A questão de saber se essa suspensão abrange uma venda executiva, que é composta por vários actos sequenciais, sendo que a maior parte deles já estavam praticados, é uma questão eminentemente técnico-jurídica. E salvo melhor opinião, não cabia à ré exercer esse julgamento face à concreta venda em curso. Ela fez o que considerou ser a sua obrigação: informou os compradores da declaração de insolvência. Mesmo assim, estes decidiram outorgar a escritura. 
 
E note-se a relevância do que ficou provado na alínea ee): “acontece que no momento em que estava a ser outorgada a escritura de compra e venda, no dia 21.02.2019, no cartório da Dra. GG, em ..., alguém aludiu “à insolvência” de FF, tendo sido decidido verificar se já estava registada a insolvência no prédio, o que não sucedia, pelo que o acto prosseguiu e a escritura foi outorgada”.
 
Assim, se a própria Notária, perante a informação da insolvência, decidiu prosseguir com a escritura, e os ora recorrentes também quiseram celebrar a escritura, porque razão iria a ré / ora recorrida opor-se ?
 
Acresce que, como vimos, a questão de saber se a venda se mantinha ou era considerada ineficaz, como questão jurisdicional que era, acabou por ser levada, e bem, ao Juiz titular do processo de insolvência, o qual, após cumprimento do contraditório, a decidiu.
 
Quer-nos até parecer que a ré/recorrida agiu como agiu para tentar ajudar os ora recorrentes a adquirirem para si o prédio, por ser evidente o grande interesse que tinham nele.
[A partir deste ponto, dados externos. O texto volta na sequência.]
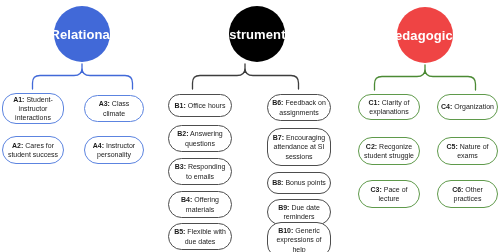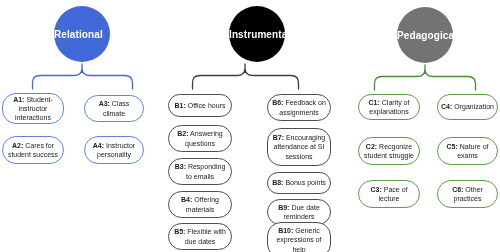--- a/index.html
+++ b/index.html
@@ -13,24 +13,24 @@
     height: 252px;
     background: #ffffff;
     font-family: "Liberation Sans", sans-serif;
     overflow: hidden;
   }
   .circle {
     position: absolute;
     border-radius: 50%;
     display: flex;
     align-items: center;
-    justify-content: flex-start;
+    justify-content: center;
     color: #ffffff;
     font-weight: bold;
-    font-size: 10px;
+    font-size: 13px;
     letter-spacing: 0.1px;
     text-align: center;
     box-sizing: border-box;
   }
   .node {
     position: absolute;
     box-sizing: border-box;
     border: 1px solid #000;
     border-radius: 14px;
     background: #ffffff;
@@ -132,21 +132,21 @@
     <div class="node" style="left:267px; top:199px; width:64px; height:26px;">
       <span><span class="code">B9:</span> <span>Due date reminders</span></span>
     </div>
     <div class="node" style="left:267px; top:222px; width:64px; height:36px;">
       <span><span class="code">B10:</span> <span>Generic expressions of help</span></span>
     </div>
   </div>
 
   <div class="grp-c">
 
-    <div class="circle" style="left:397px; top:7px; width:56px; height:56px; background:#737373;">
+    <div class="circle" style="left:397px; top:7px; width:56px; height:56px; background:#ef4444;">
       <span>Pedagogical</span>
     </div>
 
     <svg class="brace" style="left:368px; top:63px;" width="114" height="30" viewBox="0 0 114 30">
       <path d="M 57 2 L 57 6
                M 57 6 C 57 12, 53 13.5, 49 13.5
                L 14 13.5 C 9 13.5, 6.5 16, 6.5 21 L 6.5 27
                M 57 6 C 57 12, 61 13.5, 65 13.5
                L 100 13.5 C 105 13.5, 107.5 16, 107.5 21 L 107.5 27" fill="none" stroke="#4b8a34" stroke-width="1.3" stroke-linecap="round"></path>
     </svg>

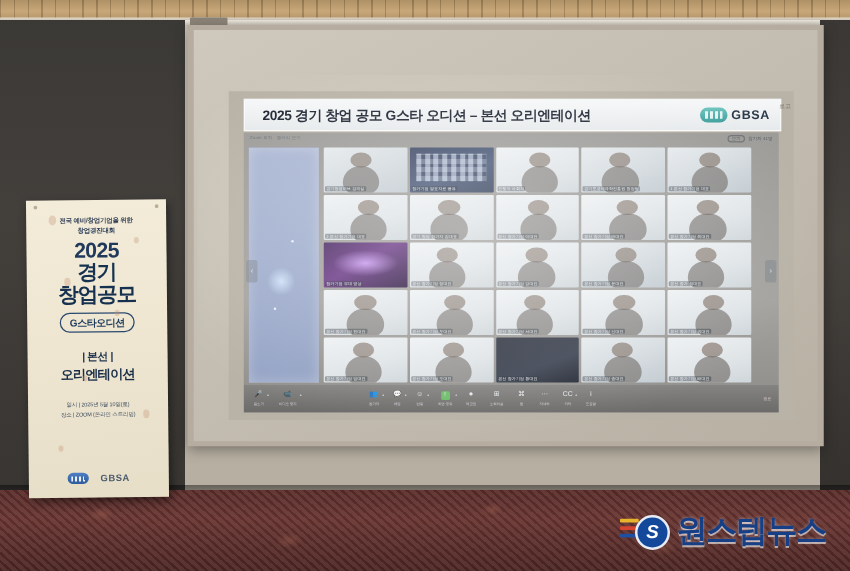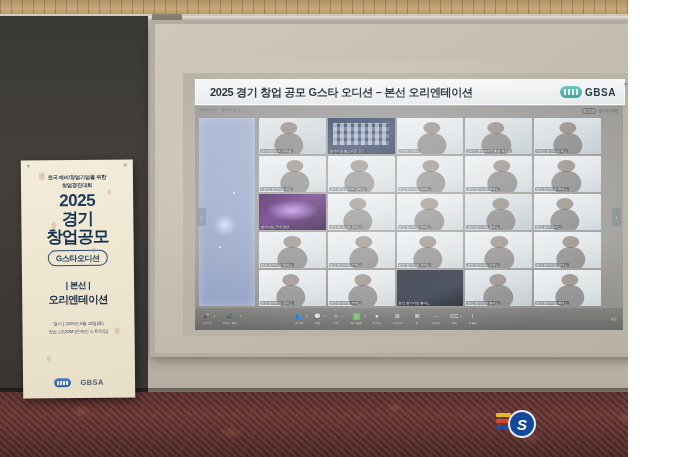--- a/index.html
+++ b/index.html
@@ -5,21 +5,21 @@
 <style>
   html, body {
     margin: 0; padding: 0;
     width: 680px; height: 457px;
     overflow: hidden;
     font-family: "Liberation Sans", sans-serif;
   }
 
   #stage {
     position: relative;
-    width: 628px; height: 457px;
+    width: 680px; height: 457px;
     background: #e5e5e5;
     overflow: hidden;
   }
 
   
   .ceiling {
     position: absolute; left: 0; top: 0; width: 680px; height: 16px;
     background:
       repeating-linear-gradient(90deg,
         rgba(0,0,0,0.16) 0px, rgba(0,0,0,0.16) 1px,
@@ -633,15 +633,16 @@
 
   <div class="watermark">
     <span class="wm-mark">
       <span class="wm-bars">
         <span class="wm-bar b1"></span>
         <span class="wm-bar b2"></span>
         <span class="wm-bar b3"></span>
       </span>
       <span class="wm-circle">S</span>
     </span>
+    <span class="wm-text">원스텝뉴스</span>
   </div>
 
 </div>
 
 </body></html>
Mas apesar disso, não deixou de os avisar do risco que corriam.
 
Refere a recorrida EMP02..., SA nas suas contra-alegações, que “a responsabilidade civil por omissão pressupõe o dever específico de praticar um acto que, pelo menos, muito provavelmente teria impedido a consumação do dano. No caso, estaríamos perante o dever que imponha ao agente de execução a obrigação de divulgar a declaração de insolvência a terceiro que se propõe adquirir por escritura pública um bem apreendido em execução. Impor tal dever ao agente de execução seria, inclusivamente, contraditório com o carácter público da insolvência que, aliás, é publicitada por forma a ser divulgada e dada a conhecer a todos”. Ora, sucede que, sendo certo que a ré não tinha esse dever, ficou provado que a ré prestou mesmo essa informação ao terceiro adquirente. Também por essa via não existe qualquer fundamento para responsabilizar a ré pelos danos sofridos pelos autores.
 
Finalmente, da argumentação dos recorrentes parece resultar que a ré tinha o dever de os aconselhar juridicamente, quase como se fosse sua Advogada. Nada mais longe da verdade. Mais uma vez lembramos, provou-se que a ré, pelo menos em 18/02/2019 foi notificada de que a execução estava suspensa, por força da declaração da executada como insolvente (leia-se, a ré foi notificada que a executada tinha sido declarada insolvente), e que em data não concretamente apurada, mas situada entre essa data e a data aprazada para a escritura, a ré deu conhecimento desse facto ao autor marido. Mais não era obrigada a fazer (art. 719º CPC, a contrario).
 
Assim sendo, a conduta da ré que emerge da factualidade provada não preenche os requisitos do art. 483º CC para o nascimento da obrigação de indemnizar: não se verifica ilicitude, nem culpa (dolo ou negligência), nem nexo de causalidade entre o facto e o dano. Diremos mais ainda: como refere a Seguradora nas suas contra-alegações, ainda que a matéria de facto tivesse sido alterada como pretendiam os recorrentes, ainda assim a acção improcederia."